Summer Sweat (Spruce Texas) - Page 36

That’s when the horror sinks in.

What the fuck have I done …?

Hoyt turns away suddenly, eyes still wide and unblinking. He crouches down and, in total silence, resumes changing the tire. I stare at his back, standing right where I am, mortified beyond words. I can barely breathe.

I don’t even know how it happens, but the tire is changed, and suddenly I’m back in the truck, staring blankly ahead. Not a word is said when Hoyt enters the truck after finishing. I turn the key, then off we go down the road.

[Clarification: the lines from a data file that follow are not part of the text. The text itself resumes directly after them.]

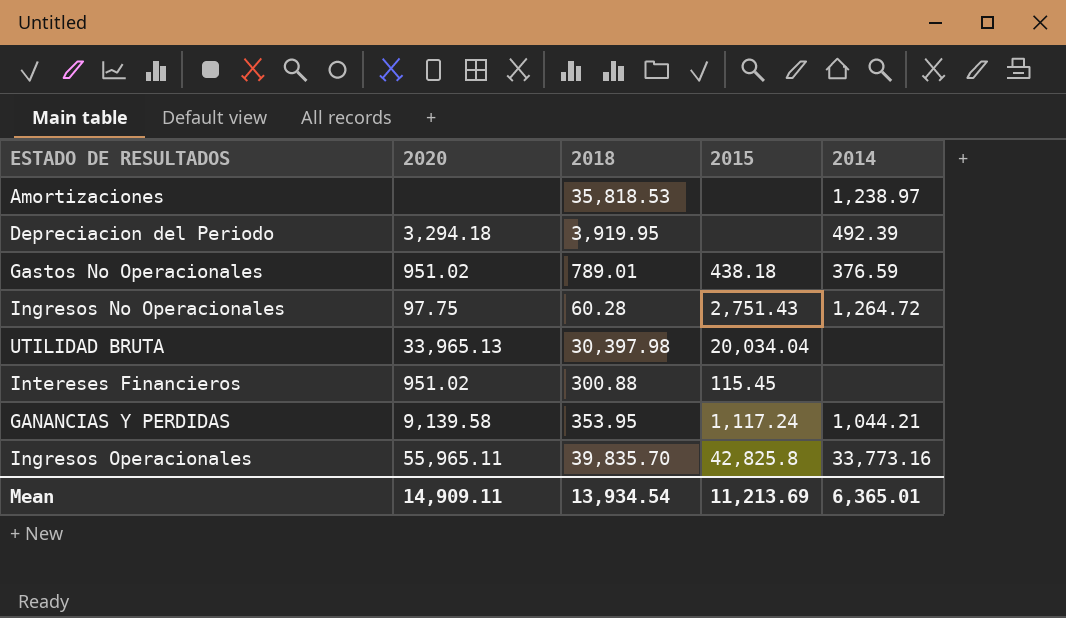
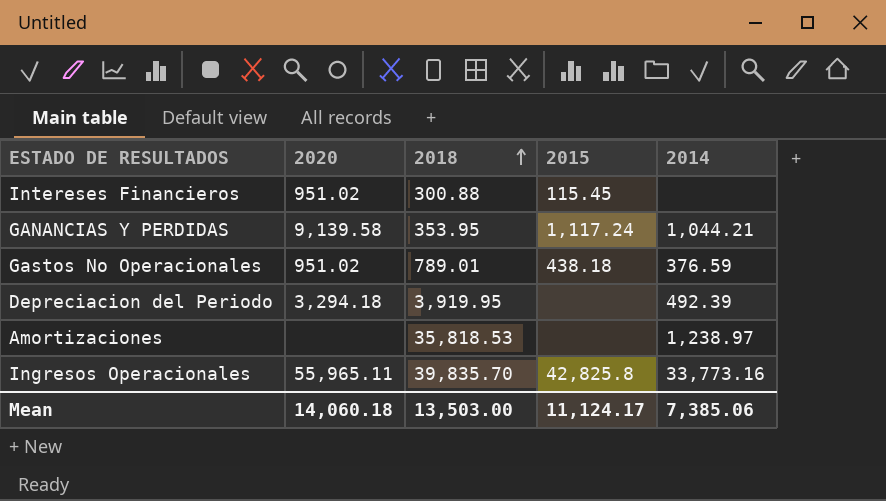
row order: none -> 2018 ascending
row Ingresos No Operacionales: 97.75 | 60.28 | 2,751.43 | 1,264.72 -> none
row UTILIDAD BRUTA: 33,965.13 | 30,397.98 | 20,034.04 | none -> none
Mean | 2020: 14,909.11 -> 14,060.18
Mean | 2018: 13,934.54 -> 13,503.00
Mean | 2015: 11,213.69 -> 11,124.17
Mean | 2014: 6,365.01 -> 7,385.06

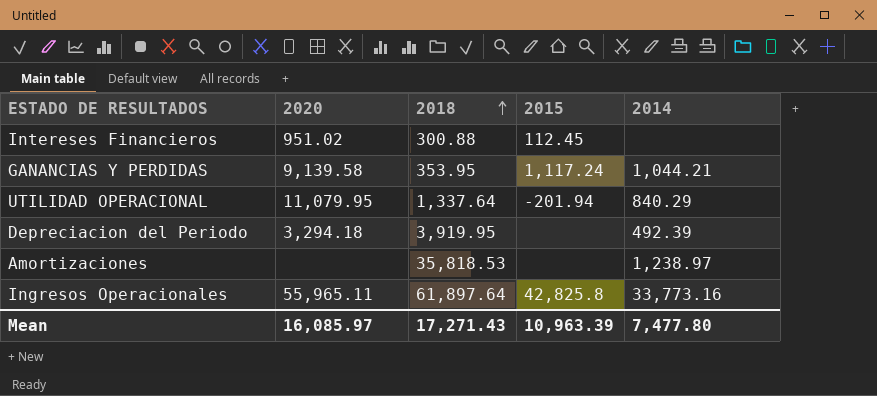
row Gastos No Operacionales: 951.02 | 789.01 | 438.18 | 376.59 -> none
Intereses Financieros | 2015: 115.45 -> 112.45
row UTILIDAD OPERACIONAL: none -> 11,079.95 | 1,337.64 | -201.94 | 840.29
Ingresos Operacionales | 2018: 39,835.70 -> 61,897.64
Mean | 2020: 14,060.18 -> 16,085.97
Mean | 2018: 13,503.00 -> 17,271.43
Mean | 2015: 11,124.17 -> 10,963.39
Mean | 2014: 7,385.06 -> 7,477.80

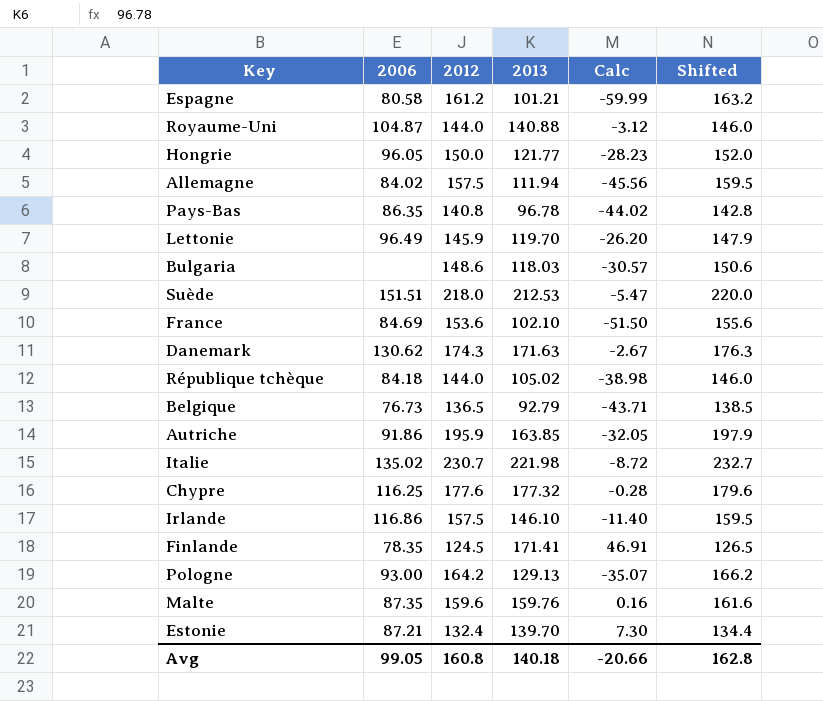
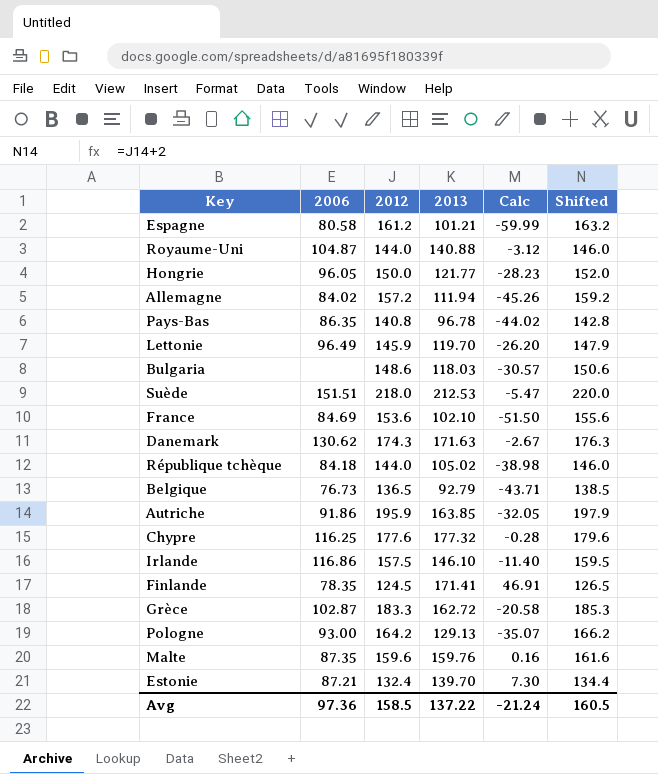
row Italie: 135.02 | 230.7 | 221.98 | -8.72 | 232.7 -> none
Allemagne | 2012: 157.5 -> 157.2
Allemagne | Calc: -45.56 -> -45.26
Allemagne | Shifted: 159.5 -> 159.2
row Grèce: none -> 102.87 | 183.3 | 162.72 | -20.58 | 185.3
Avg | 2006: 99.05 -> 97.36
Avg | 2012: 160.8 -> 158.5
Avg | 2013: 140.18 -> 137.22
Avg | Calc: -20.66 -> -21.24
Avg | Shifted: 162.8 -> 160.5

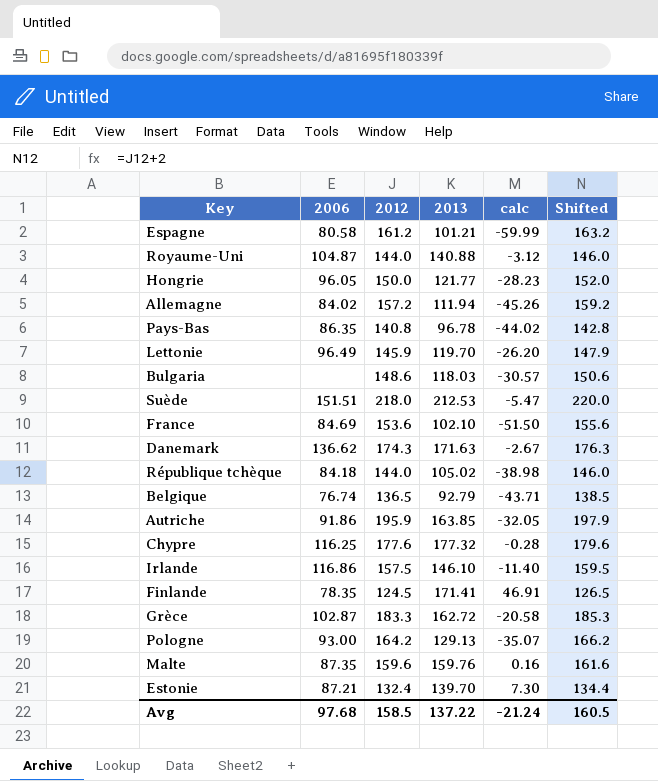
column name: Calc -> calc
Danemark | 2006: 130.62 -> 136.62
Belgique | 2006: 76.73 -> 76.74
Avg | 2006: 97.36 -> 97.68

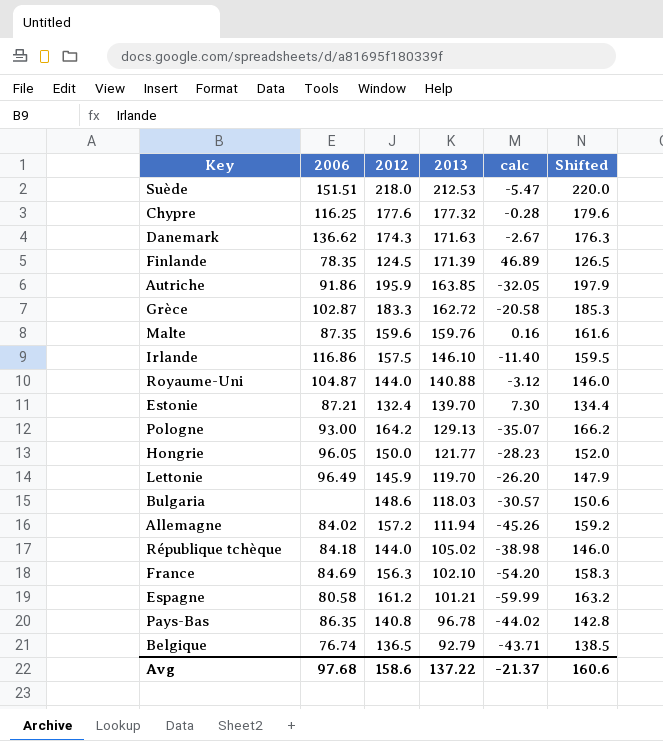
row order: none -> 2013 descending
Finlande | 2013: 171.41 -> 171.39
Finlande | calc: 46.91 -> 46.89
France | 2012: 153.6 -> 156.3
France | calc: -51.50 -> -54.20
France | Shifted: 155.6 -> 158.3
Avg | 2012: 158.5 -> 158.6
Avg | calc: -21.24 -> -21.37
Avg | Shifted: 160.5 -> 160.6

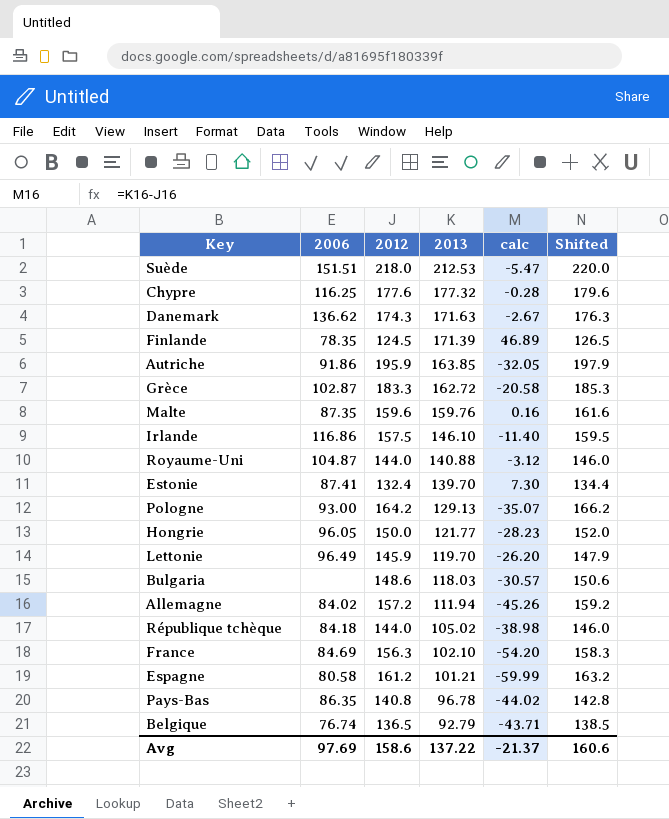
Estonie | 2006: 87.21 -> 87.41
Avg | 2006: 97.68 -> 97.69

There is only silence and the road.

Four tires, the dirt tumbling beneath them, and silence.

Silence, and my tightened knuckles on the steering wheel, and the air blowing past outside …

And fucking silence.

I muster the strength to glance at Hoyt. He’s looking out of his window, hands hanging limply in his lap. I can’t tell if he’s angry, or in a daze, lost in thoughts, sickened, or freaked the fuck out.

He has a right to be each and every one of those things.

It’s the longest five-minute truck ride I’ve ever experienced. Every second crawls by like an ant. Every minute, glacially slow. I finally pull into the long driveway of Gary’s farm, then steer my way to my spot next to the cabin.

My heart is pounding something fierce when I shut off the engine. I turn to him. “Hey, Hoyt. I—”

He’s out of the truck the next instant. I stare at his back as he heads off to the bunkhouse without a word. My mouth is hanging open. My eyes are glassy.

I’m at a total freak-out level of loss.

Chapter 13

Hoyt

I feel like someone else.

Floating around the farm like I’ve got no clue what’s going on.

My blank eyes see a chicken, and that feathery little mother clucker is minding her own business, dancing and pecking at the ground, and I don’t even remember why I came over here to the coop. Didn’t I collect the eggs already?

I’m standing at the door to the barn, gazing out at the horses trotting around the paddock, whinnying playfully at each other, but literally nothing is there in front of my eyes.

Nothing except Harrison’s face—angry one second.

Then descending on me the next with his lips.

It was me and Toby in the bathroom all over again. It was us, in a secret world of our own, no one around, just us, just our lips, just our breath, just our bodies.

Except it wasn’t Toby. It was Harrison.

And it wasn’t me stealing the kiss.

It was him.

My heart hasn’t slowed down since that moment, pressed to the scorching-hot side of that truck. I didn’t even notice how hot it was, too distracted by what was happening with my lips.

And his lips.

Our lips.

Did that really just fucking happen …?

One of the horses stops suddenly and seems to stare at me from across the grass, as if reading my thoughts—or at the very least sensing that something is very off about me.

What if Harrison was just toying with me? What if it’s a joke? Wasn’t he laughing just seconds before he kissed me? It didn’t feel like a joke. It felt very real.

Painfully real.

Did word get out about what Toby said at that party once? Did word get out about our kiss? Is all of Spruce whispering about it, and all this time, I never knew? Is that why my sister asked?

Did Harrison know this whole time?

The thoughts spiral around inside my head as I walk aimlessly across the yard. Is Harrison gay? Is that why he was so awkward after we left Lance and Chad’s? Is that why he had fucking hearts dancing around his head while we were there?

I can still vividly remember how it felt in that bathroom when I kissed Toby last fall. I didn’t know how to express whatever was going on inside of me. I had no idea what to do with my feelings. They came out wrong. And they came out all over Toby’s lips.

Is that what happened at the side of that truck?

Did Harrison just come out all over my lips …?

My heart is pounding when I enter the bunkhouse for dinner, only to find that Harrison isn’t there. After we serve ourselves and gather at the table, I expect him to come late, but he doesn’t. “He’s got some client deadline to meet,” answers Emmalea when Miguel asks where he is. “Workin’ on some furniture piece or some other. He’s probably eatin’ on his own.” Fred grunts and makes some comment about Harrison needing to construct them all a new set of bunk beds, to a few halfhearted chuckles.

I can barely stomach a single bite of my food. Everything is bouncing around inside of me like my insides are suddenly made of rubber.

Why would he go and do what he did, then disappear?